_Exercise instructions_. Report, word for word, every line of the material that contains "functions".

_Input data_.

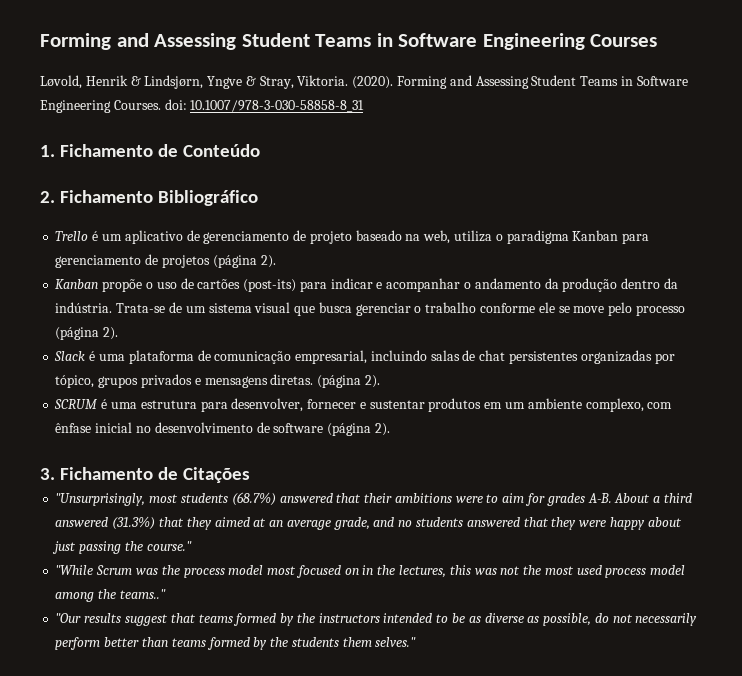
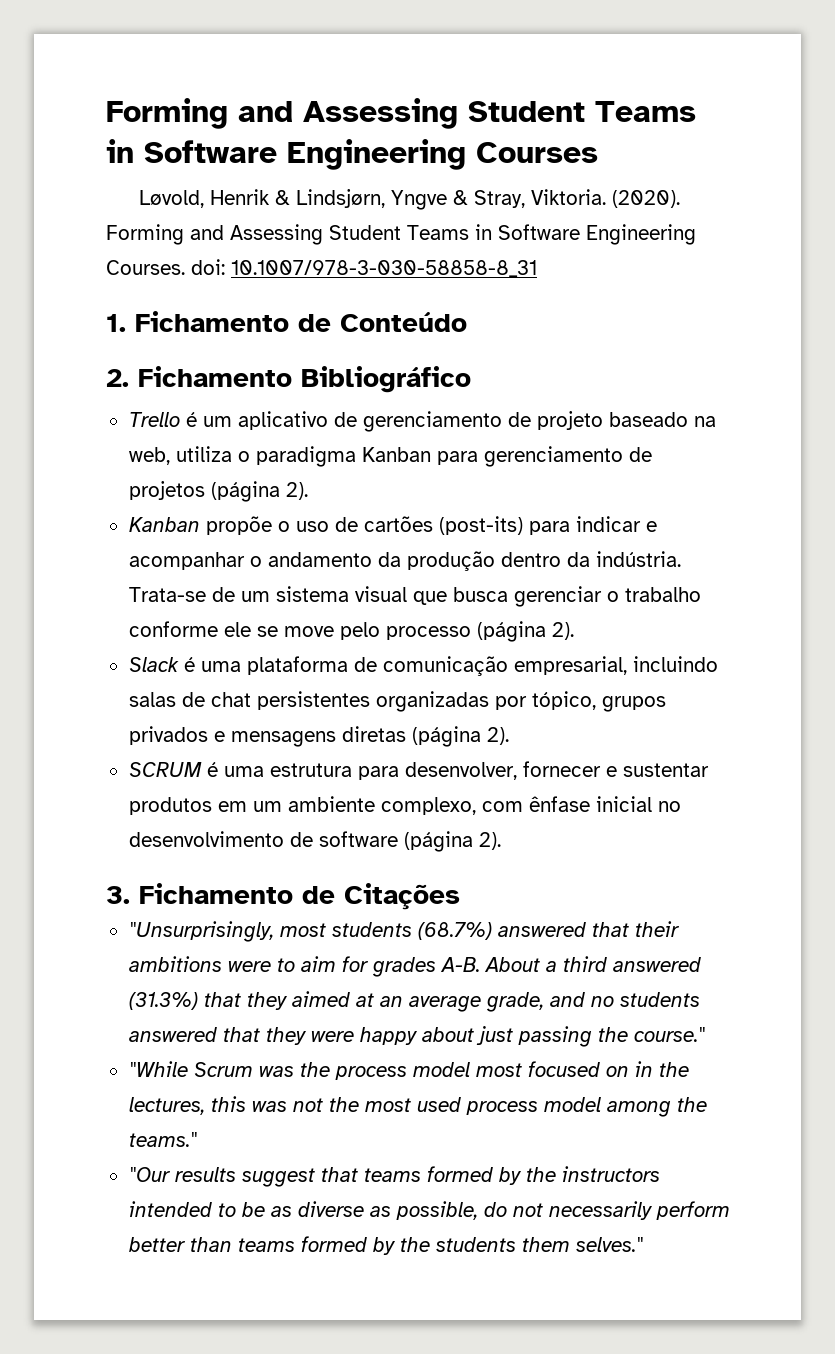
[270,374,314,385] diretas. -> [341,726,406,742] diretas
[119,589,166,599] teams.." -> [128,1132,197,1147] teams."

---

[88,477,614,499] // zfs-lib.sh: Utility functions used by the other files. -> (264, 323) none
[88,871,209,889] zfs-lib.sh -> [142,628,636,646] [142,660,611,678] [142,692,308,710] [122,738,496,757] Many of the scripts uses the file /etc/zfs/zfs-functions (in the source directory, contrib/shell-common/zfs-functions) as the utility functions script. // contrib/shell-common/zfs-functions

* * *

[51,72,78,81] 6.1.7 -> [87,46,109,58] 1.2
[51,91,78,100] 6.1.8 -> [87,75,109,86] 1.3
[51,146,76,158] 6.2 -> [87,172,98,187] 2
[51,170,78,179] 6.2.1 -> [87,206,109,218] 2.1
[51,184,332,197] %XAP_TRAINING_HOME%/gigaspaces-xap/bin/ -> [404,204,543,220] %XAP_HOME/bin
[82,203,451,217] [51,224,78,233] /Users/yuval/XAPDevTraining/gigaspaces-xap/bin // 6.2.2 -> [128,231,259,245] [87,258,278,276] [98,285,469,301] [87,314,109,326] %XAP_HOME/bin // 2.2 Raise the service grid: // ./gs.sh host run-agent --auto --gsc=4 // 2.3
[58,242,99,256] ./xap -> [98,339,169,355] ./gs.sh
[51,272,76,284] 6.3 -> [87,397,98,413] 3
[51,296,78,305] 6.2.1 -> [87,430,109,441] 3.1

_Answer to the exercise_.
[88,477,614,499] // zfs-lib.sh: Utility functions used by the other files. -> (264, 323) none
[88,871,209,889] zfs-lib.sh -> [142,628,636,646] [142,660,611,678] [142,692,308,710] [122,738,496,757] Many of the scripts uses the file /etc/zfs/zfs-functions (in the source directory, contrib/shell-common/zfs-functions) as the utility functions script. // contrib/shell-common/zfs-functions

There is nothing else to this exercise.